Fig 1.9 - Add/Remove programs/features and then click on the NEXT button to continue
One of the good things about the Open Office custom installation in particular is that you can remove unnecessary programs before the actual installation. For example: In Fig .8 above I am removing Impress, which is the equivalent of Microsoft PowerPoint, simply because I never use presentations and never receive them in e-mails or from friends for example; so why have a presentation program (its files) taking up hard drive space?
The next step of the installation asks if you would like Open Office to be the default software package that opens Microsoft Word and Microsoft Excel files. If you do not have a working version of Microsoft Office installed on your computer, which may be the reason for installing Open Office, you should leave any MICROSOFT options ticked. In this example, because I am only installing Open Office WRITER and CALC, only the Microsoft Word and Microsoft Excel options are available. If I had opted to install the Open Office IMPRESS program the Microsoft PowerPoint option would of been available (ticked) as well.

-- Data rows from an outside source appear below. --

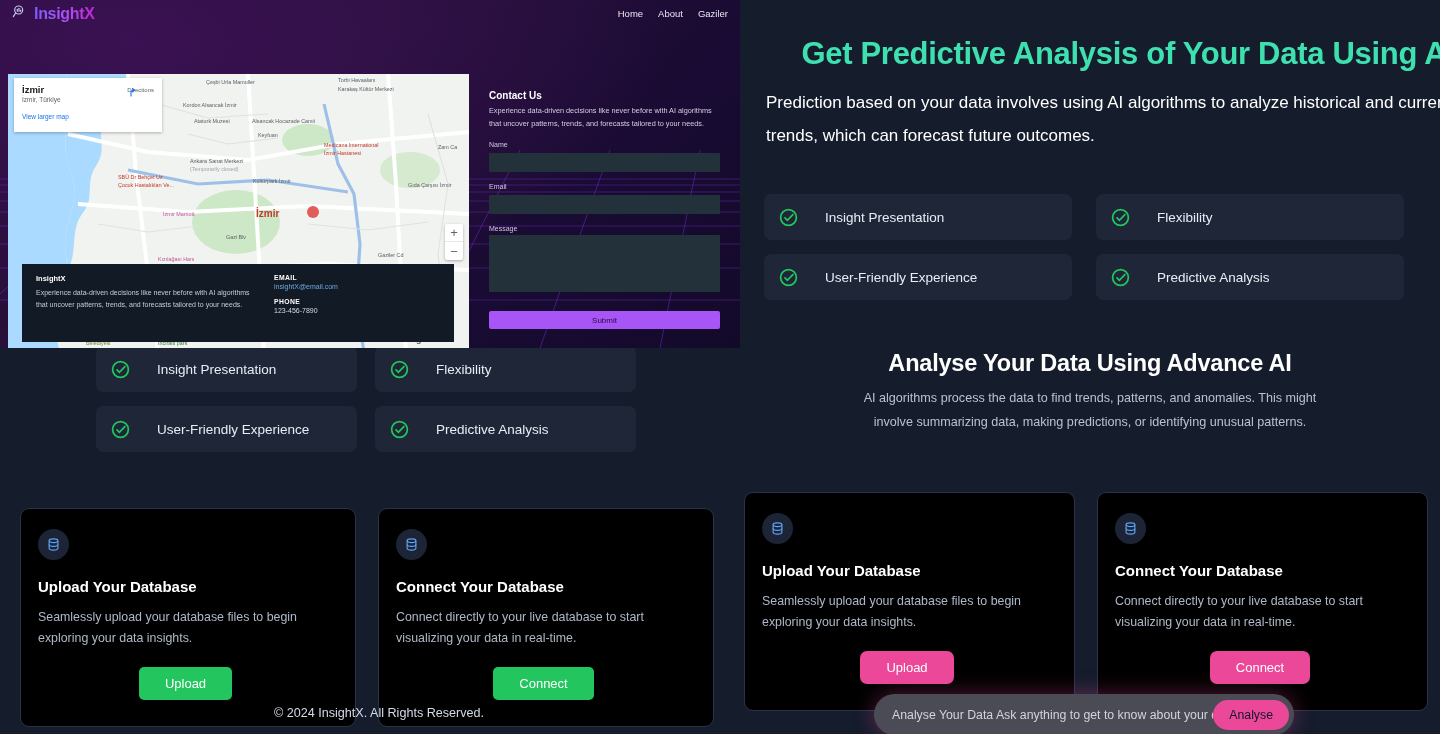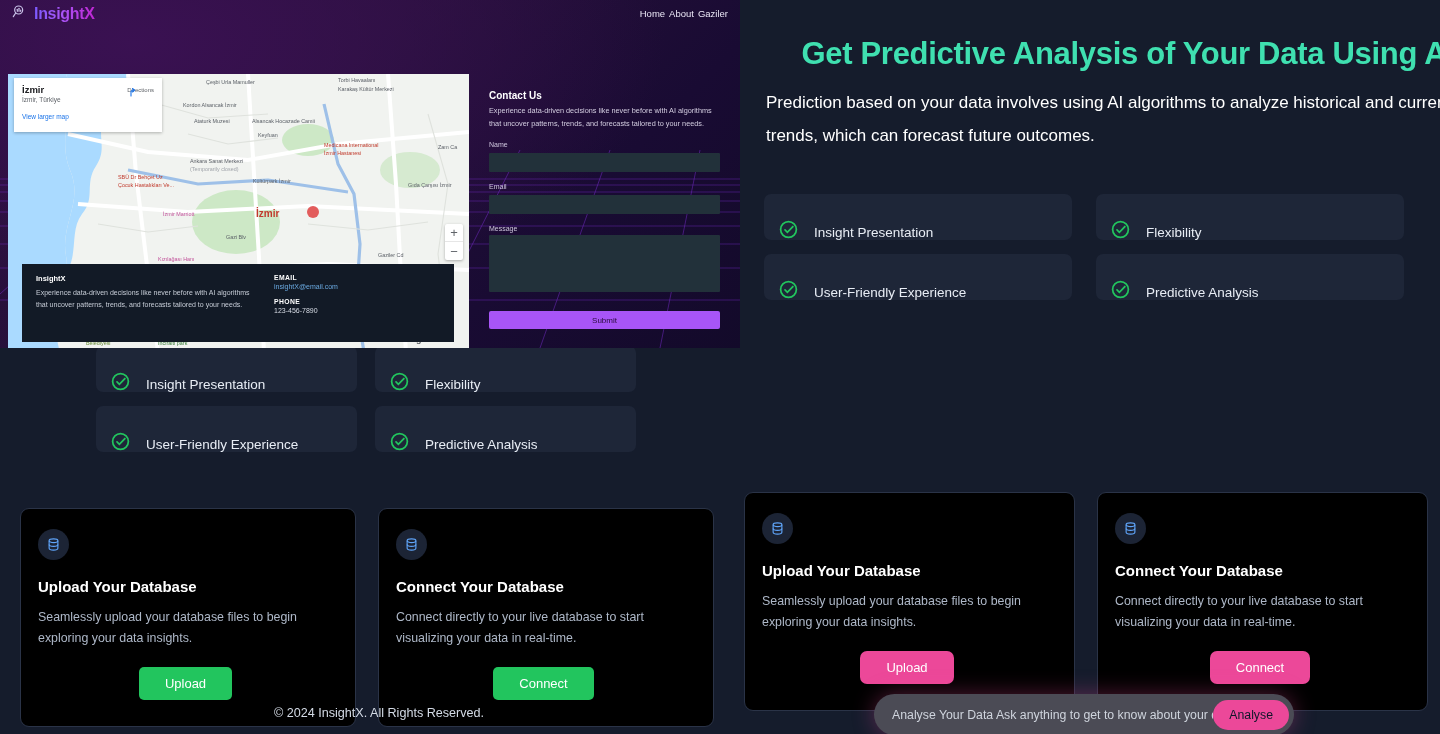"Home" .nav { gap: 4px -> 15px }
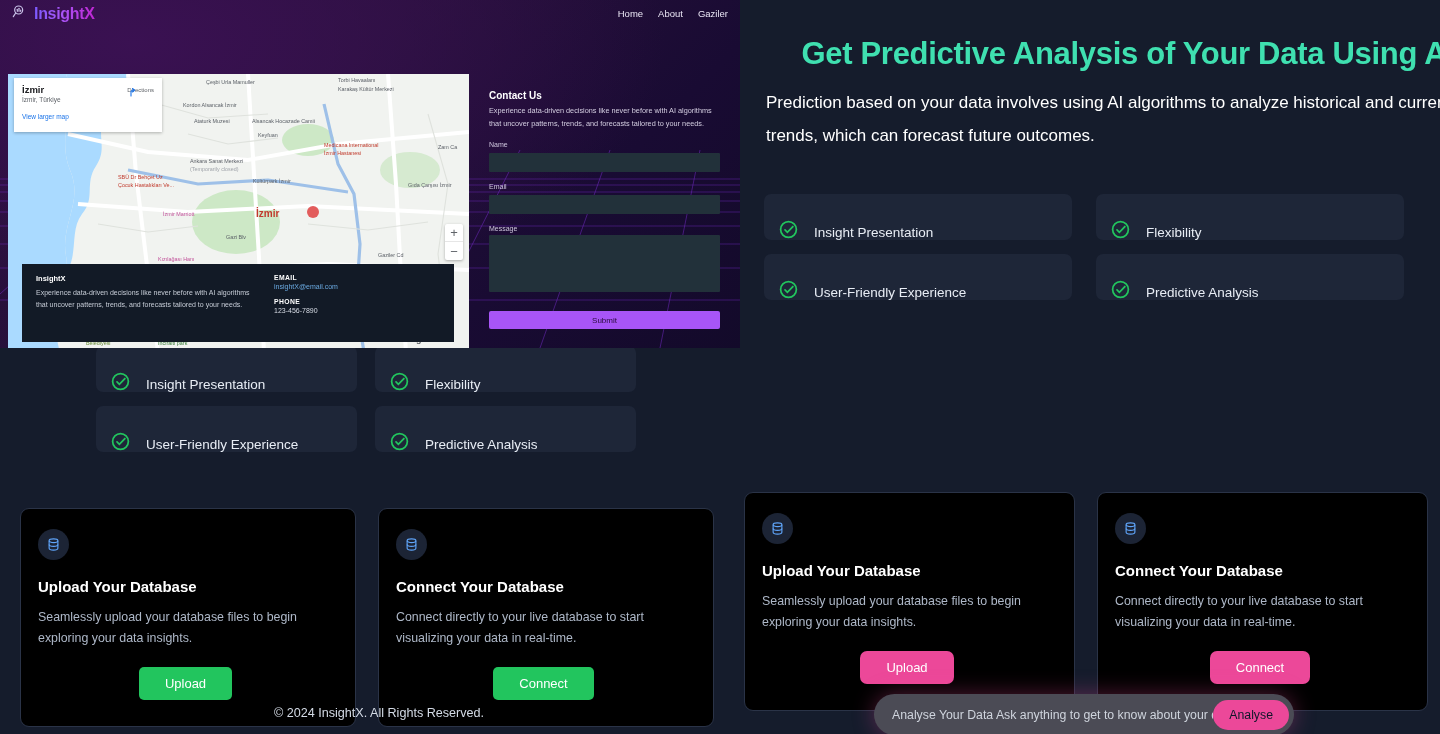"Insight Presentation" .feat-card { align-items: flex-end -> center; gap: 15px -> 26px }
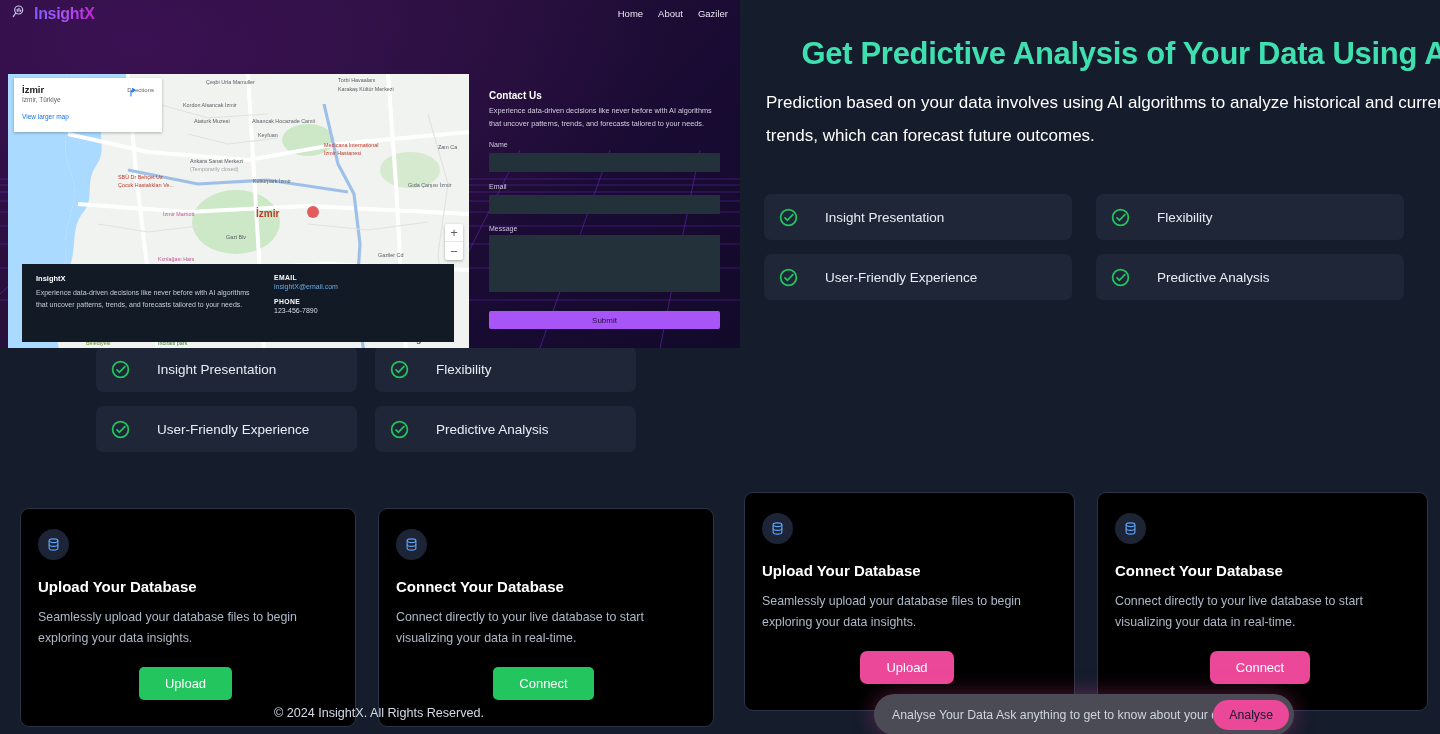"Analyse Your Data Using Advance" div.analyse-sec { html: none -> <div> <div>Analyse Your Data Using Advance AI</div> <div>AI algorithms process the data to find trends, patterns, and anomalies. This might involve summarizing data, making predictions, or identifying unusual patterns.</div> </div> }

Fig 1.10 - Tick your option(s) and then click on the NEXT button to continue
With the above options out of the way, the next step asks if you would like an Open Office icon placed on the desktop. Just leave the CREATE A START LINK ON DESKTOP option ticked and click on the INSTALL button to continue.
Fig 1.11 - Leave the CREATE A START LINK ON DESKTOP option ticked and click on the INSTALL button to continue
Fig 1.12 - Open Office files are being copied (installed) on the Windows 10 Hard Drive
At this point the installation has completed, so just click on the FINISH button to close the last Installation Wizard window (below). After that, double click on the OPEN OFFICE desktop icon (Fig 1.14 below) to go through the registration process.
Fig 1.13 - Open Office has been installed - Click on the FINISH button to continue
Fig 1.14 - Double click on the OPEN OFFICE desktop icon to continue
Fig 1.15 - Click on the NEXT button to continue
When the Open Office registration form appears (below) enter your NAME details into it before clicking on the FINISH button. You do NOT need to fill in the registration form if you don't want to, but the NAME details do help in identifying you as the author of the files created with Open Office. The NAME details are also used when you make changes to a document whereby other authors on others computers contributing to the same, shared, document can easily identify your changes/edits from their own changes/edits. However, if you do not shared documents and wish to remain anonymous, for whatever reason(s), just leave the NAME details blank.